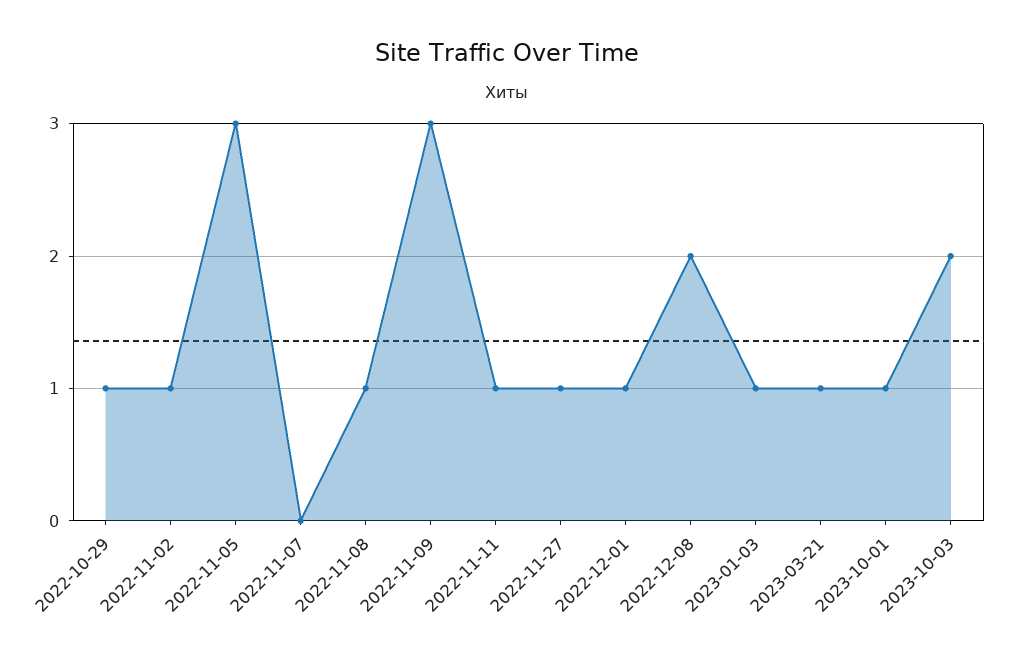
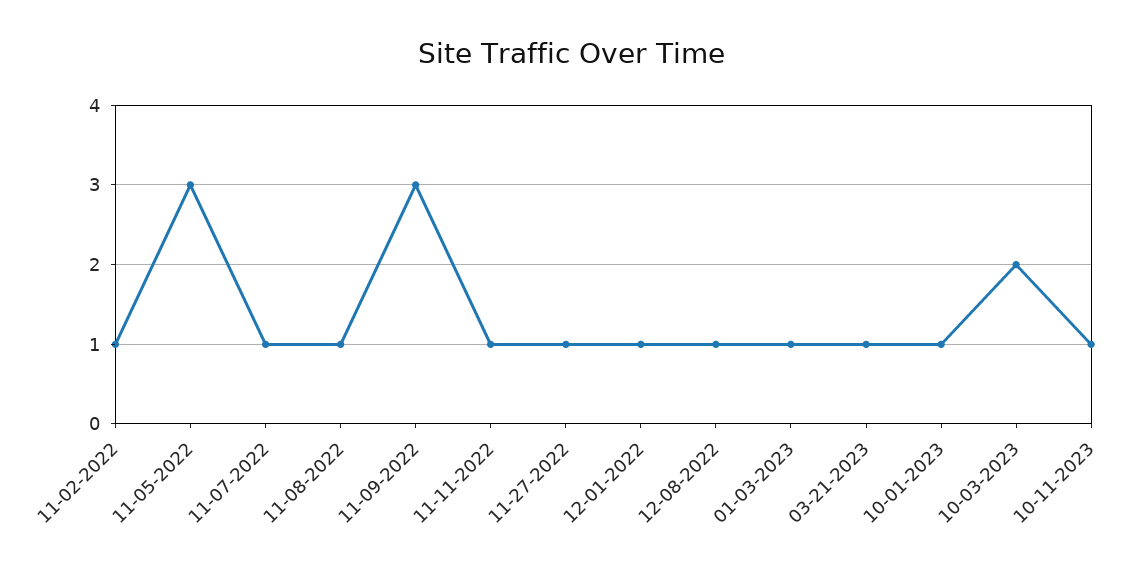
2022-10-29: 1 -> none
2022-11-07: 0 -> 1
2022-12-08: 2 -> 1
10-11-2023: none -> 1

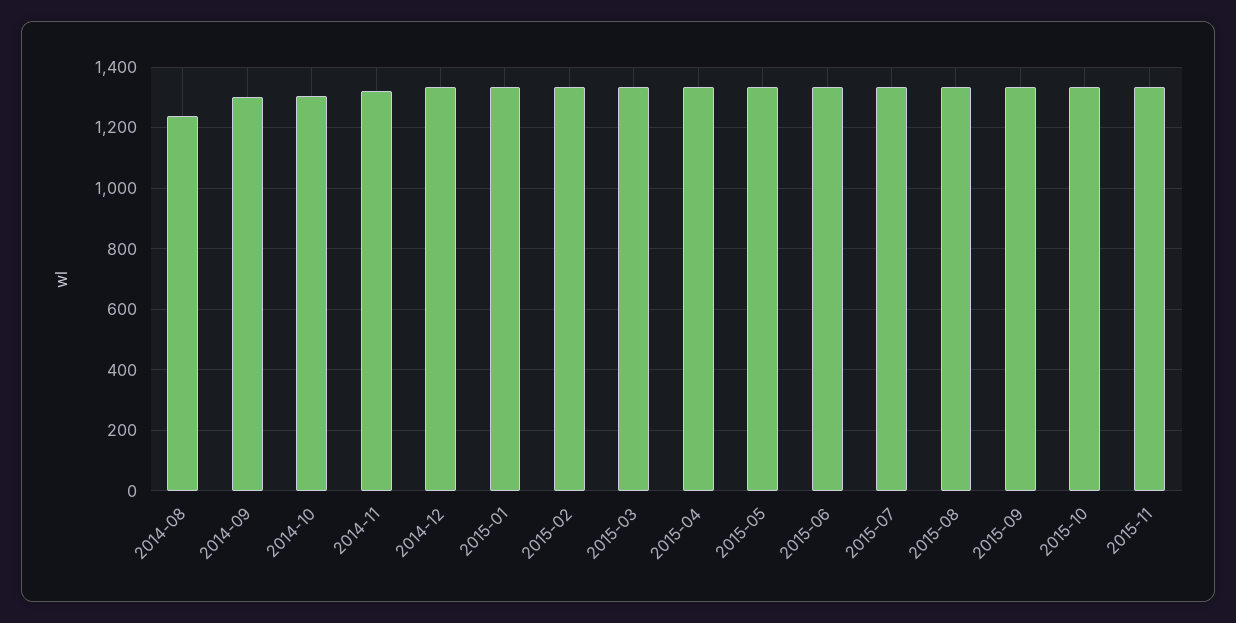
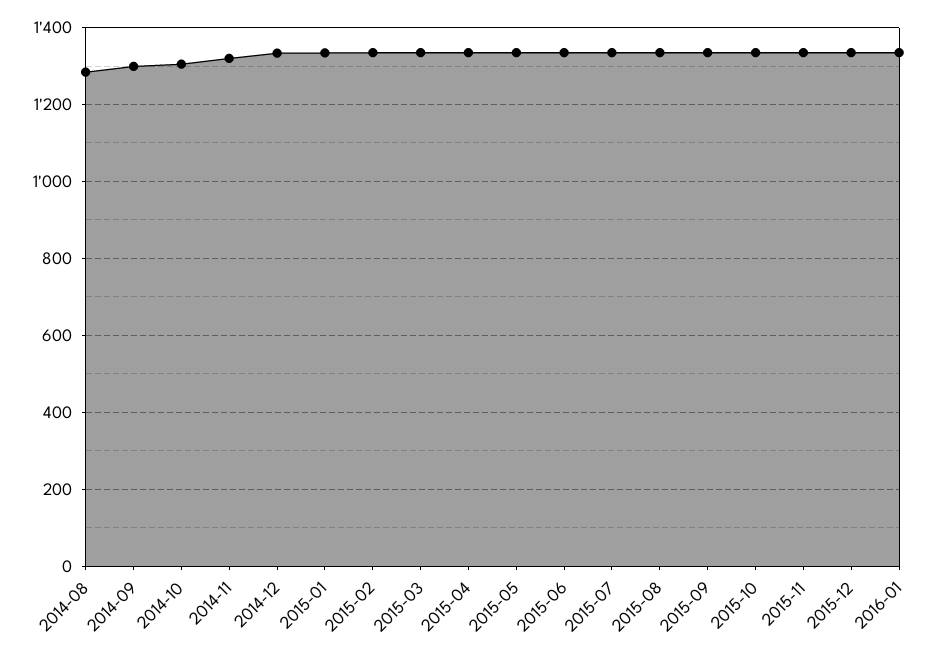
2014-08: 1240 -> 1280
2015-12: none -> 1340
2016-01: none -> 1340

# # #

Task to carry out: All of the entries above should be copied exactly, with the images left out.

Response area:
2022-10-29: 1 -> none
2022-11-07: 0 -> 1
2022-12-08: 2 -> 1
10-11-2023: none -> 1

2014-08: 1240 -> 1280
2015-12: none -> 1340
2016-01: none -> 1340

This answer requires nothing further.